To assess the quantitative magnitudes of these estimates, as a first counterfactual exercise
Table 5A shows the implications of increasing all municipalities below median state presence to
the median. The first panel shows the partial equilibrium effects (holding the response of other
municipalities constant). We see quite significant increases in the Life Quality Index, the fraction
of the population not in poverty, utilities coverage and secondary enrollment. For example, the
fraction of the population not in poverty increases from 59.2% to 72%. The table also indicates
that about 63% of this is due to direct effects, so that spillover effects are not implausibly large,
though still sizable. The second panel then factors in the equilibrium responses through network
effects. Now the quantitative magnitudes are much larger. For example, fraction not in poverty
now rises to 78%. Of course, in this case, the additional sizable impact is due to the network
effects, which trigger responses from all municipalities through strategic complementarities. In
fact, the general equilibrium experiment also shows that nudging the level of state capacity of
all municipalities below median by taking them to the median (which leaves the median of the
distribution unchanged at the time of the experiment), leads, after the general equilibrium social
interactions in the network have happened, to a shift in the median of the distribution of state
capacity from 10 to 22.5. In fact, the final equilibrium distribution of state capacity compresses
considerably with the experiment, as the median and the mean are now very similar.
To investigate the sensitivity of our estimates in Tables 4 and 5 to the quadratic form on
si, we present OLS and IV results of running a misspecified model where own state capacity
enters linearly. Table 6 presents the estimates of this “naive” regression. Though this equation is
potentially misspecified, the estimates are still significant and quantitatively similar, which we
find reassuring as it also implies that functional forms are not responsible for our main structural
28
estimates.
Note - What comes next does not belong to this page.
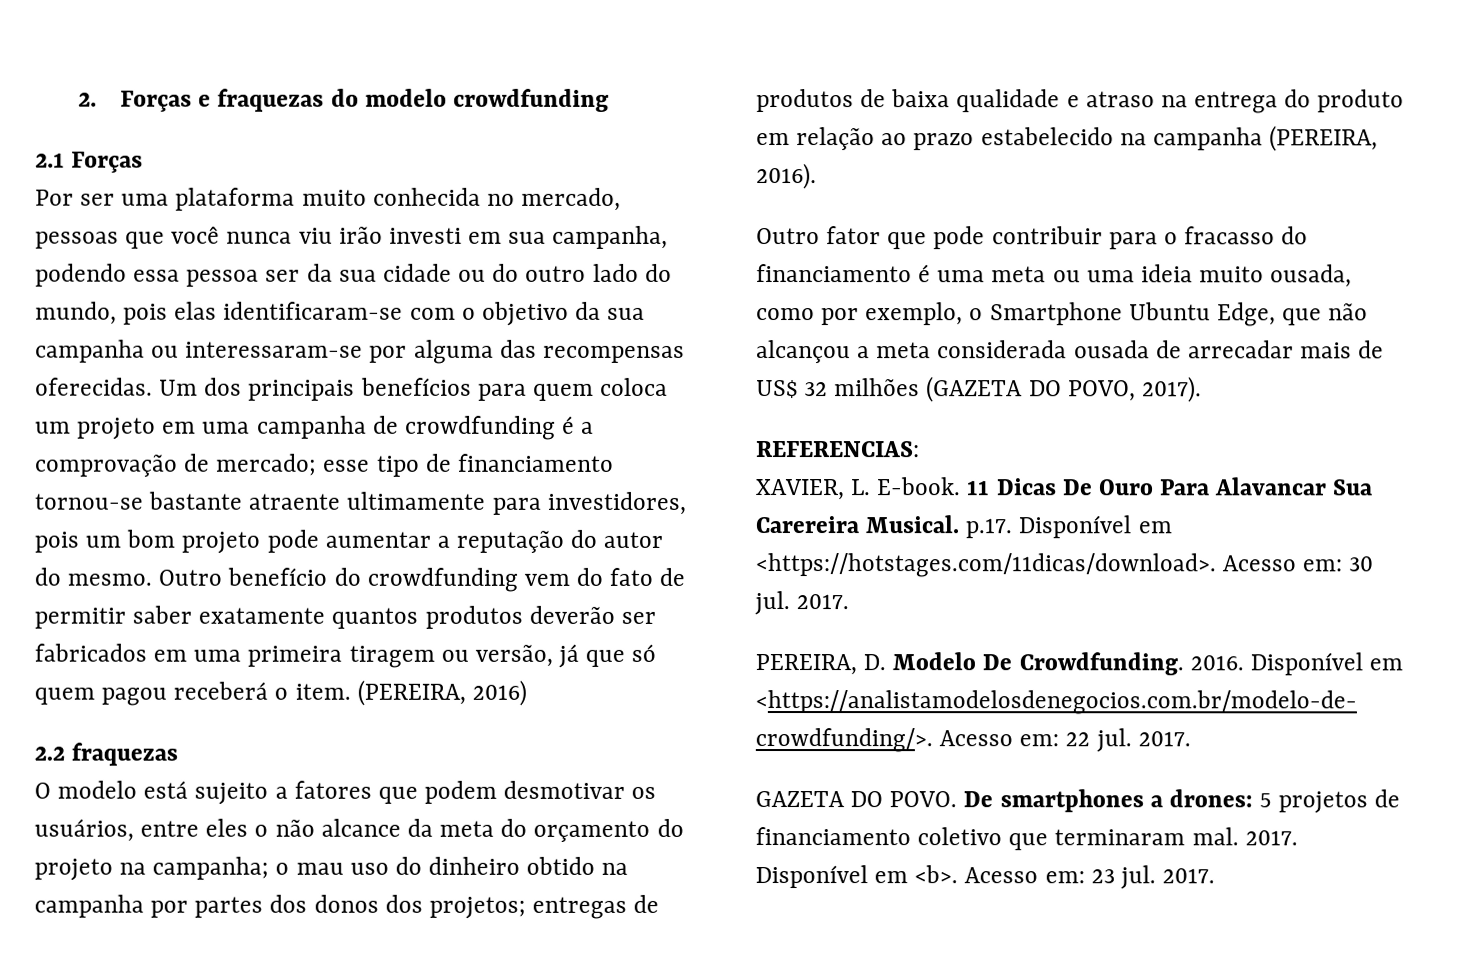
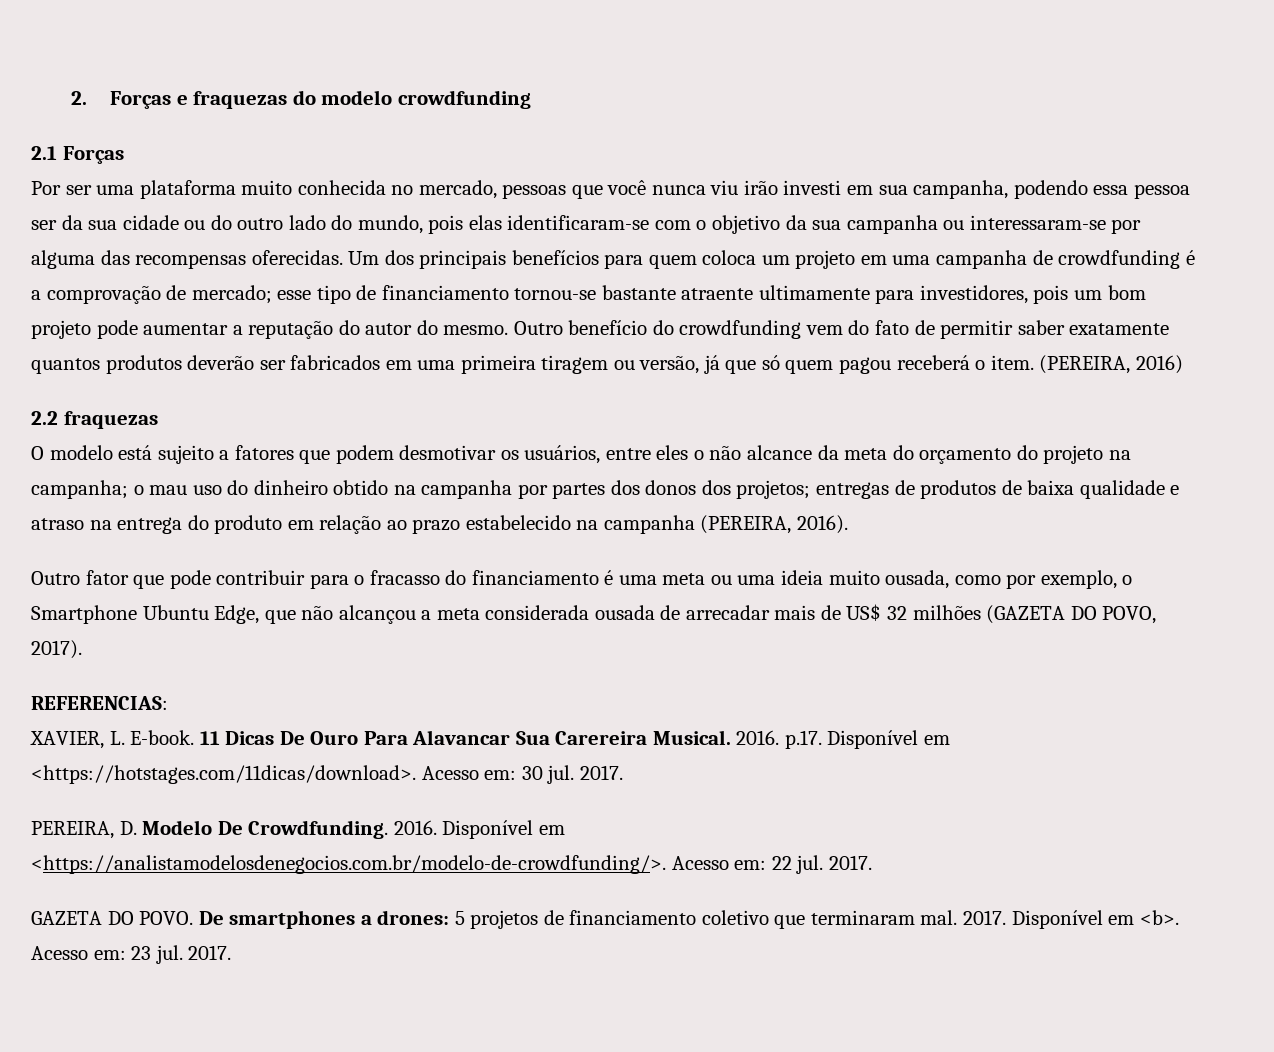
- 11 Dicas De Ouro Para Alavancar Sua Carereira Musical. p.17. Disponível em <https://hotstages.com/11dicas/download>. Acesso em: 30 jul.
+ 11 Dicas De Ouro Para Alavancar Sua Carereira Musical. 2016. p.17. Disponível em <https://hotstages.com/11dicas/download>. Acesso em: 30 jul.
Compare, for example, the IV marginal own effects from Table 4 with those from Table
6. Measuring state capacity with agencies, the estimate in Table 4 are between 0.49 and 0.28,
while those in Table 6 are 0.36 and 0.25.
Figure 4 presents graphic evidence illustrating the fit of the model estimated by system
GMM. It shows scatterplots with the observed and predicted values for state capacity (measured
as number of bureaucrats) and prosperity outcomes using the estimated parameters in column
6 of Table 3, and columns 3, 6, 9, and 12 of Table 4B. The fit is very similar when measuring
state capacity through local level agencies.
The scatterpolots in Figure 4 show that the linear specification does a great job at predicting
all of the endogenous variables in the model. Nevertheless, they do show that the model does
a somewhat less satisfactory job for the tail of the distribution of both state capacity levels
and prosperity, where it tends to over-predict. (These are the largest and more prosperous
municipalities.) This result leaves the door open for the general version of the model to provide
a better fit of the tail of the distribution.
As we mentioned in section 5, there are some development outcomes (primary enrollment and
vaccination coverage) that closely depend on national-level policies in Colombia. As such, we
would expect local state capacity not to be significantly correlated with these outcomes. Table
7 below presents OLS and IV estimates of equation (10) for these two outcomes as a “placebo”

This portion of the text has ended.